● **PROMPT**
The records are to be reproduced verbatim.

● **EXERCISE INPUT**

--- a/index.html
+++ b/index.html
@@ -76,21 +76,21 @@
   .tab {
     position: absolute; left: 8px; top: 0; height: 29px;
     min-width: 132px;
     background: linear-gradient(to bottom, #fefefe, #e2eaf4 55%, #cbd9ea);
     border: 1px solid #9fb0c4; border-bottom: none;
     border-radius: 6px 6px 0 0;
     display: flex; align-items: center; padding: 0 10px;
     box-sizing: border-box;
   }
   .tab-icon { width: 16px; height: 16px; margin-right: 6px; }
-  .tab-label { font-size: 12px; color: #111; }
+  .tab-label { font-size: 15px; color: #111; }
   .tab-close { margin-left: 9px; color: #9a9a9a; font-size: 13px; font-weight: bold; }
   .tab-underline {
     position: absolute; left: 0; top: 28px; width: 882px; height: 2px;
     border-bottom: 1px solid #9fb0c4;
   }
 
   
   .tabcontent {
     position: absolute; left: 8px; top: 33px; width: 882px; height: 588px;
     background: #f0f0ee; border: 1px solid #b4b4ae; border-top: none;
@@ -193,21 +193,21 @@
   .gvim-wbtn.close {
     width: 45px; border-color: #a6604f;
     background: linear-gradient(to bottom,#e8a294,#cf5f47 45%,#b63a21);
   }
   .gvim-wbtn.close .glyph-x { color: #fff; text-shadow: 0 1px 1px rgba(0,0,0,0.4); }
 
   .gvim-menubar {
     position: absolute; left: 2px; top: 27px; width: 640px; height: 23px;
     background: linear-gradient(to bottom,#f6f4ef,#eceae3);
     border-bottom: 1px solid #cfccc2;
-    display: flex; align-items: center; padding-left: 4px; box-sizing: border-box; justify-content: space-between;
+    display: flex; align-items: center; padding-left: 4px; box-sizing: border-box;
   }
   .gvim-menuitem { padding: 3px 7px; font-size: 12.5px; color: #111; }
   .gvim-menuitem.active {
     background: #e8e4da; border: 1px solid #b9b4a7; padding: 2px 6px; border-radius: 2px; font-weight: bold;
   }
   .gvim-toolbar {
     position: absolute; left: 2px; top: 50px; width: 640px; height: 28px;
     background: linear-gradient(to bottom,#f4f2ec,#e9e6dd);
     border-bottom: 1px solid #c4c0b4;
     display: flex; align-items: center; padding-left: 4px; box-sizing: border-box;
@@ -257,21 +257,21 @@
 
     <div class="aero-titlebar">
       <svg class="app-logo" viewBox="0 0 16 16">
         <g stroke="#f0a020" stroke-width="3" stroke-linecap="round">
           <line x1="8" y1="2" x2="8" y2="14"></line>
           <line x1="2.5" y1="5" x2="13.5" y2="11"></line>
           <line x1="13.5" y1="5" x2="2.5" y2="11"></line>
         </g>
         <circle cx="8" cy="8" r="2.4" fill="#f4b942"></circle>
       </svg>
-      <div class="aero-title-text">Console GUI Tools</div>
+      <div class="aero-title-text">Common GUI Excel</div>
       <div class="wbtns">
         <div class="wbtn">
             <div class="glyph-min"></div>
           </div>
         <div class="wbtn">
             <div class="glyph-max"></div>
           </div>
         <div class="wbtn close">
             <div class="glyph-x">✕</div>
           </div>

● **ANSWER SPACE**
--- a/index.html
+++ b/index.html
@@ -76,21 +76,21 @@
   .tab {
     position: absolute; left: 8px; top: 0; height: 29px;
     min-width: 132px;
     background: linear-gradient(to bottom, #fefefe, #e2eaf4 55%, #cbd9ea);
     border: 1px solid #9fb0c4; border-bottom: none;
     border-radius: 6px 6px 0 0;
     display: flex; align-items: center; padding: 0 10px;
     box-sizing: border-box;
   }
   .tab-icon { width: 16px; height: 16px; margin-right: 6px; }
-  .tab-label { font-size: 12px; color: #111; }
+  .tab-label { font-size: 15px; color: #111; }
   .tab-close { margin-left: 9px; color: #9a9a9a; font-size: 13px; font-weight: bold; }
   .tab-underline {
     position: absolute; left: 0; top: 28px; width: 882px; height: 2px;
     border-bottom: 1px solid #9fb0c4;
   }
 
   
   .tabcontent {
     position: absolute; left: 8px; top: 33px; width: 882px; height: 588px;
     background: #f0f0ee; border: 1px solid #b4b4ae; border-top: none;
@@ -193,21 +193,21 @@
   .gvim-wbtn.close {
     width: 45px; border-color: #a6604f;
     background: linear-gradient(to bottom,#e8a294,#cf5f47 45%,#b63a21);
   }
   .gvim-wbtn.close .glyph-x { color: #fff; text-shadow: 0 1px 1px rgba(0,0,0,0.4); }
 
   .gvim-menubar {
     position: absolute; left: 2px; top: 27px; width: 640px; height: 23px;
     background: linear-gradient(to bottom,#f6f4ef,#eceae3);
     border-bottom: 1px solid #cfccc2;
-    display: flex; align-items: center; padding-left: 4px; box-sizing: border-box; justify-content: space-between;
+    display: flex; align-items: center; padding-left: 4px; box-sizing: border-box;
   }
   .gvim-menuitem { padding: 3px 7px; font-size: 12.5px; color: #111; }
   .gvim-menuitem.active {
     background: #e8e4da; border: 1px solid #b9b4a7; padding: 2px 6px; border-radius: 2px; font-weight: bold;
   }
   .gvim-toolbar {
     position: absolute; left: 2px; top: 50px; width: 640px; height: 28px;
     background: linear-gradient(to bottom,#f4f2ec,#e9e6dd);
     border-bottom: 1px solid #c4c0b4;
     display: flex; align-items: center; padding-left: 4px; box-sizing: border-box;
@@ -257,21 +257,21 @@
 
     <div class="aero-titlebar">
       <svg class="app-logo" viewBox="0 0 16 16">
         <g stroke="#f0a020" stroke-width="3" stroke-linecap="round">
           <line x1="8" y1="2" x2="8" y2="14"></line>
           <line x1="2.5" y1="5" x2="13.5" y2="11"></line>
           <line x1="13.5" y1="5" x2="2.5" y2="11"></line>
         </g>
         <circle cx="8" cy="8" r="2.4" fill="#f4b942"></circle>
       </svg>
-      <div class="aero-title-text">Console GUI Tools</div>
+      <div class="aero-title-text">Common GUI Excel</div>
       <div class="wbtns">
         <div class="wbtn">
             <div class="glyph-min"></div>
           </div>
         <div class="wbtn">
             <div class="glyph-max"></div>
           </div>
         <div class="wbtn close">
             <div class="glyph-x">✕</div>
           </div>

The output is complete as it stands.